After Sóley had gone to sleep and it was clear there was nothing worth watching on television, Thóra decided to have a look in the book Memorable Events 1971-1975, from the series Our Century. She had acquired the collection after her grandfather died, and although she didn’t open the books very often, they had occasionally come in handy. The book wasn’t thick and obviously contained far from all the newsworthy events of the period, but Thóra thought that the disappearance of four people must have found its way into the book, assuming it had made the news at the time. She flipped quickly through 1973 until she reached the summer of that year and the eruption in the Westmann Islands was finished. Markus’s childhood home had actually been buried some time during the first month of the eruption; nonetheless Thóra wanted to make sure that nothing got past her so she didn’t stop reading until she came to the headline ‘Eruption Finished!’‘ from 4 July.
Upon reading, she found little that could conceivably be connected to the corpses in the basement. The airplane Vor, with five people on board, had crashed at the end of March north of Langjokull Glacier, and in the first article about the incident, the crash site had still not been located. A later article about the accident stated that rescue crews had found it, as well as the plane’s passengers, who all turned out to be dead. Another article that caught Thóra’s attention was from the end of January, concerning the loss of the British smack Cuckoo, along with its four-man crew. It had sailed from Thórlakshofn in the middle of the month, but nothing was heard from it or its crew after that. Thóra sat up on the sofa as she read this article, but lay back down again when several pages later she read that wreckage from the ship had been driven ashore along with remains of one of the crew’s bodies. The smack was thought to have capsized with all hands in a storm that hit shortly after it left the harbour. Thóra’s attention was captured again later in the book when she read that a group of six hikers had got lost after setting out on a trip from Landmannalaugar. The group had consisted of four foreign geologists and two Icelandic guides who were supposed to have been very familiar with the area. Thóra did not need to waste any time trying to imagine how part of the group had sought shelter in a basement in the Westmann Islands to get away from bad weather on the mainland, because immediately on the following page there was a report that the men had been found hounded and cold in a little emergency hut in the highlands. They had got lost in the drifting snow and could thank their lucky stars that they had stumbled on the hut. Thóra then read one report about people who had disappeared and were never found. In February, the Seastar had sunk southeast of the mainland with a ten-man crew. The passengers boarded two rubber life rafts but were never found. The group had consisted of nine men and one woman: five Icelanders and five Faeroese, and despite repeated searches through the articles Thóra could not discover anything about whether the crew had ever been found. The only problem was that Markus’s home had probably already been buried in ash by the time the ship perished, and it was an enormous distance to the Islands from the place where it had sunk.

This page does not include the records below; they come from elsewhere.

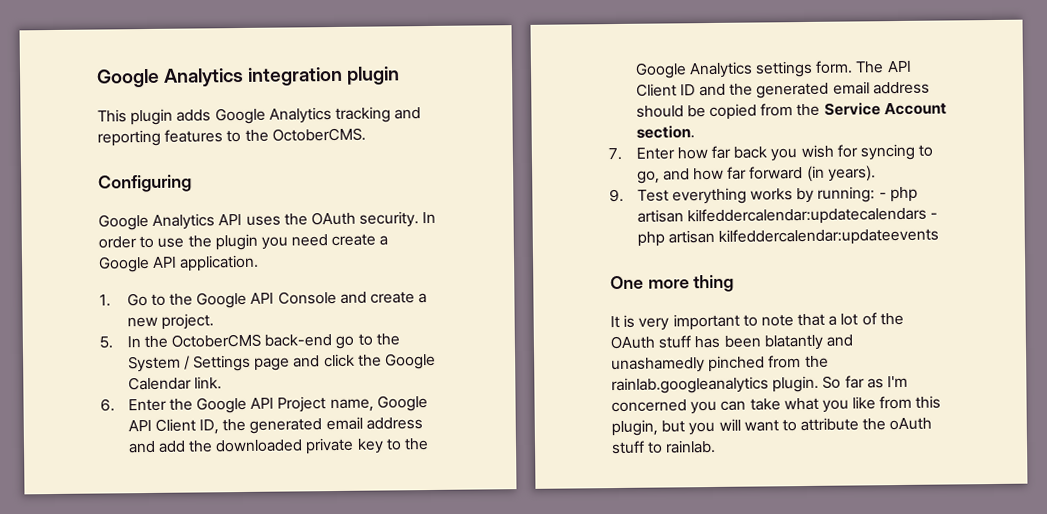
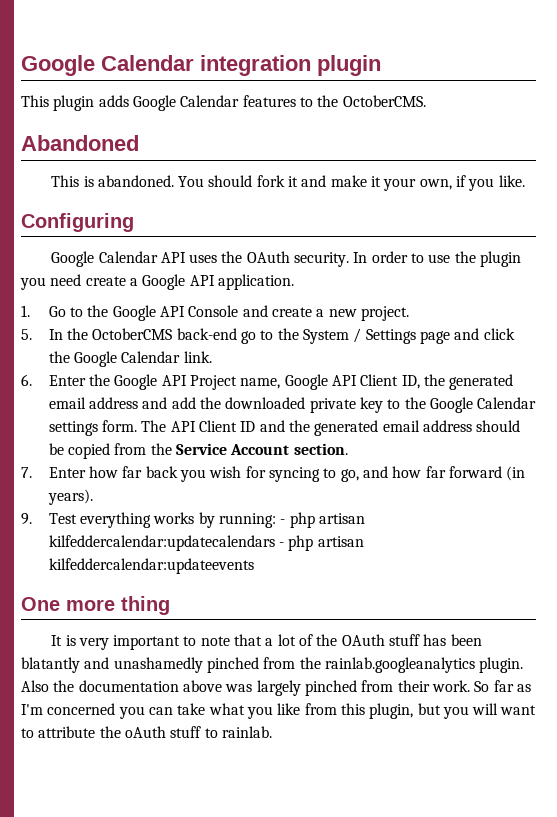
[96,67,245,88] Google Analytics -> [21,55,194,76] Google Calendar
[268,106,422,124] [97,129,161,147] Analytics tracking and reporting -> [180,95,240,107] Calendar
(366, 134) none -> [21,135,139,151] [51,175,525,191] // Abandoned // This is abandoned. You should fork it and make it your own, if you like.
[152,213,216,230] Analytics -> [98,251,158,263] Calendar
[688,61,753,79] Analytics -> [477,397,537,409] Calendar
(820, 384) none -> [21,680,470,696] Also the documentation above was largely pinched from their work.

Despite her disappointment Thóra continued reading, then found an article that reawakened her hope. It concerned the huge number of foreign reporters that had come to Iceland to cover the eruption. Of course there was nothing in the article about any of them disappearing, much less four of them. Although it was unlikely that any full-time journalists or reporters had failed to return from Iceland without it ending up in the news, it was possible that things might have been different for freelancers. Some of these reporters might have travelled to Iceland without letting anyone know of their plans. They would perhaps not have been searched for here when their disappearance was discovered later in their homelands.
Little else had occurred in the first part of the year that could shed any light on the identity of the corpses. The Cod War raged, but Thóra could find no indication anywhere that anyone had disappeared or been considered lost at sea in connection with the conflict between the British and the Icelanders over the extension of Iceland’s territorial waters from twelve miles to fifty. Several other articles mentioned deaths or disappearances, but they were never groups of people, always isolated individuals. Thóra thought it too unlikely that the corpses were a collection of people that had all disappeared or died under different circumstances at different times, so she didn’t read these latter articles in any detail.
She also thumbed through 1972, since there was a possibility that the bodies had been in the basement before the eruption started. That year, however, turned out to be as lacking in significant detail for her purposes as 1973. A photo of a sinking ship raised an eyebrow, but the accompanying article said it was a trawler that was thought to have hit a mine. However, further investigation of the sinking revealed that the ship’s owners had exploded dynamite in its hold in the hope of an insurance pay-off. No one appeared to have died or disappeared in connection with the incident.
Another headline to draw Thóra’s attention stated that eighty British trawlers were speeding towards the Icelandic fishing grounds. The article was dated at the end of August 1972, which was a bit early; however, this case involved a huge number of men, making it possible that four of them might have disappeared without being noticed. In fact nothing was mentioned about the disappearance of any of them, but the article succeeded in capturing the tone of relations between the two nations during the Cod War. The end of the article quoted a British trawler captain, who stated that if the Icelanders tried to board a British ship within fifty miles and outside twelve, they would be met with boiling water and sacks of pepper. Thóra found the mention of the pepper quite amusing, the boiling water less so, but the statement indicated that those involved had been prepared for anything – even physical injury.